Ciao a tutti,
Sono un uomo di ormai 42 anni, vivo e lavoro da quasi dieci anni a Roma. Ho un lavoro stabile, sono autonomo, ho abbandonato il tetto familiare a 32 anni e non sono privo di relazioni sociali. Eppure, qualcosa è radicalmente cambiato da oltre un anno.

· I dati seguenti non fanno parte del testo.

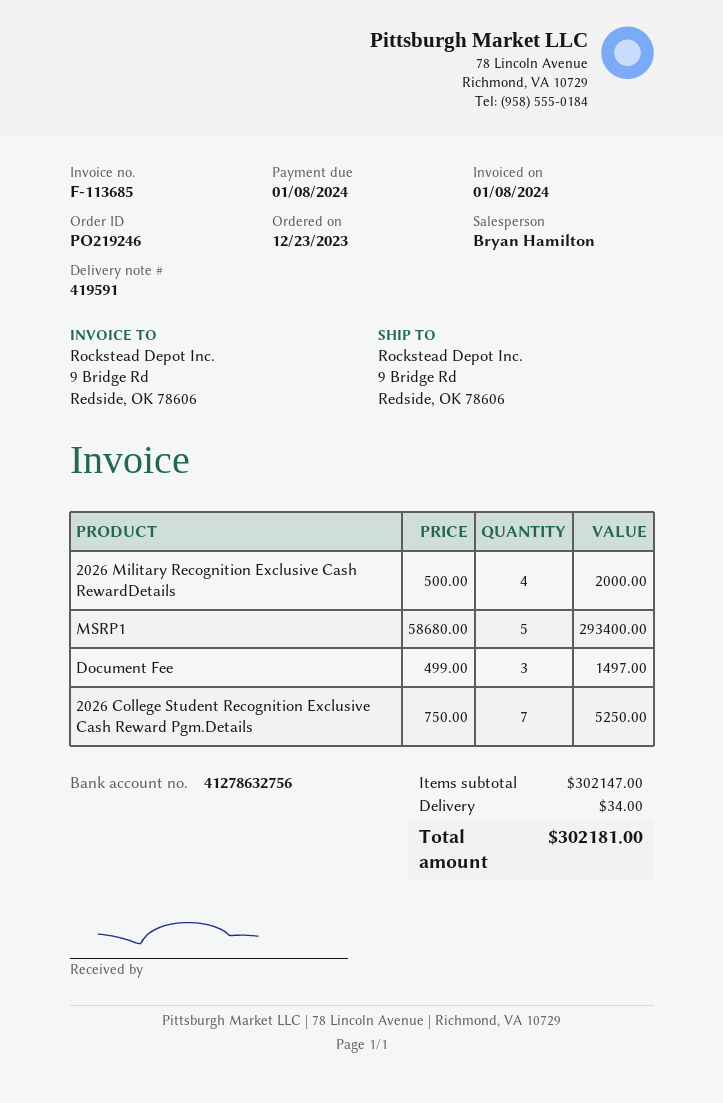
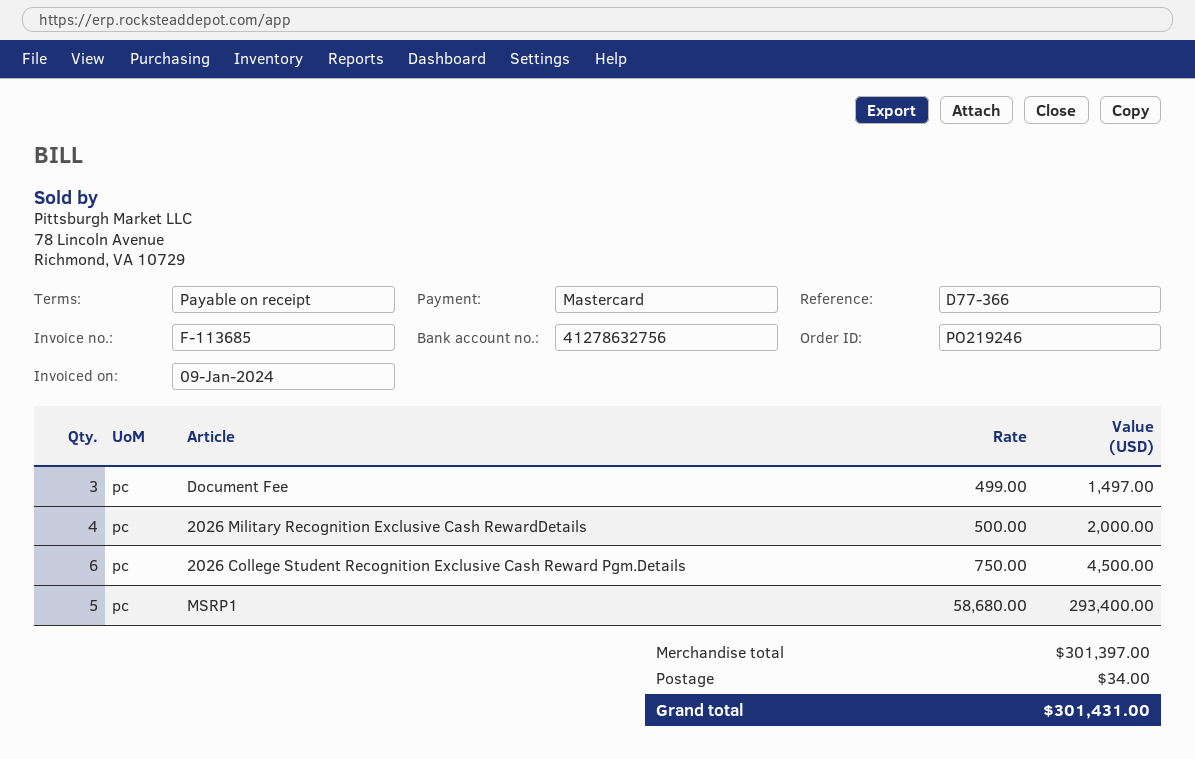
invoice date: 2024-01-08 -> 2024-01-09
2026 College Student Recognition Exclusive Cash Reward Pgm.Details: 7 x 750.00 = 5250.00 -> 6 x 750.00 = 4500.00
subtotal: 302147.00 -> 301397.00
total: 302181.00 -> 301431.00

La mia storia è sempre stata caratterizzata da una serie di fasi umorali a lungo o medio termine. Insomma, so cosa è la depressione, almeno a partire dai 16 anni, ma negli anni - anche grazie all'analisi e ai farmaci - ho costruito un equilibrio piuttosto stabile. Il primo episodio avvenne a 19 anni, ma covavo già da qualche anno. Non mi piacevo esteticamente, tendevo ad isolarmi, mi rifugiavo nei sogni ad occhi aperti e nella lettura, nessun approccio con le donne, tendevo ad idealizzare tutto e ad intellettualizzare i problemi. Questi sono tratti della mia personalità, poco da fare. Fatto sta che esplose un malessere infernale che, 22 anni dopo, ancora mi perseguita. Mi venne addirittura diagnosticata la schizofrenia, ma in realtà ero sempre lucido e presente, proprio per questo avvertivo tutto il dolore dell'universo e dell'umanità, ero una sorta di Cristo (un pocero Cristo, direi). È allora che ho cominciato ad assumere farmaci e ho intrapreso un percorso terapeutico. Da allora ho sempre convissuto con fasi down, ma niente a che vedere con quell'inferno (che durò quattro mesi nella fase acuta). Ma soprattutto queste fasi depressive duravano poco, mai più di un mese, e poi avveniva una remissione pressoché completa e tornavo a stare bene. Ho poi avuto le mie prime relazioni sentimentali, ma ho sempre manifestato qualche problema emotivo a "sentire", a "provare" e a gestire una storia. Comunque, ho portato a termine con successo gli studi, ho vinto un concorso statale, mi sono laureato, mi sono trasferito a Roma, mi sono fatto valere sul lavoro, ho avuto una relazione di due anni e mezzo in cui per la prima volta sono stato coinvolto. Ormai ne ero fuori, da qualche anno non prendevo più farmaci e non andavo più in analisi. Ma ecco che sei anni fa si riaffaccia un fortissimo malessere che mi stravolge, lascio la mia ragazza di punto in bianco, torno in analisi, ricomincio una terapia farmacologica. Il senso di colpa mi annienta e la ritengo la seconda crisi più tosta dal 1997, ma tutto sommato tempo due mesi e comincio a stare meglio. E da allora, era il 2013, vivo una lunghissima fase di benessere... sì, qualche piccolo passaggio a vuoto, ma roba di un paio di settimane, per il resto vado a mille, conosco tante persone nuove, faccio molte attività.
E arriviamo allo scorso autunno. Inizio una relazione dopo molto tempo con una donna più grande e davvero bella e meravigliosa. Intanto, comincio ad avere fastidi alle orecchie, senso di ovattamento perenne e mi viene diagnosticata una otosclerosi bilaterale. Ed è esattamente allora che comincio ad avvertire il malessere mi attanaglia ancora adesso... un qualcosa di diverso, di nuovo, di "costitutivo". Pongo fine alla relazione immediatamente, ma non serve. I farmaci non servono, men che meno la terapia psicologica. Da oltre un anno questo è il mio stato: una ineliminabile condizione di angoscia perenne, un senso di tedio esistenziale, vuoto, tristezza, paura, inutilità e vacuità delle cose. Non sono mai stato male per così tanto tempo, mai! E non ho mai percepito il male come "normalità", come faccio adesso. La cosa terribile è proprio questa: mi sembra perfettamente normale sentirmi così, qualcosa di naturale, ontologico, esistenziale... e come tale ineliminabile ed eterno. Ho fatto mie le conclusioni di filosofi come Kierkegaard, Cioran, Heidegger, Camus. Continuo a lavorare, non ho mai preso un giorno di malattia! Continuo a sbrigare le commissioni, a fare la spesa, a fare le visite mediche. Di tanto in tanto addirittura esco con gli amici. Ma niente. Non serve a niente. Questa condizione è perenne, costante, non va via.
In tutta sincerità, vivere a questo modo non ha senso, è uno stillicidio di dolore.
Qualcuno ha mai sperimentato un simile stato?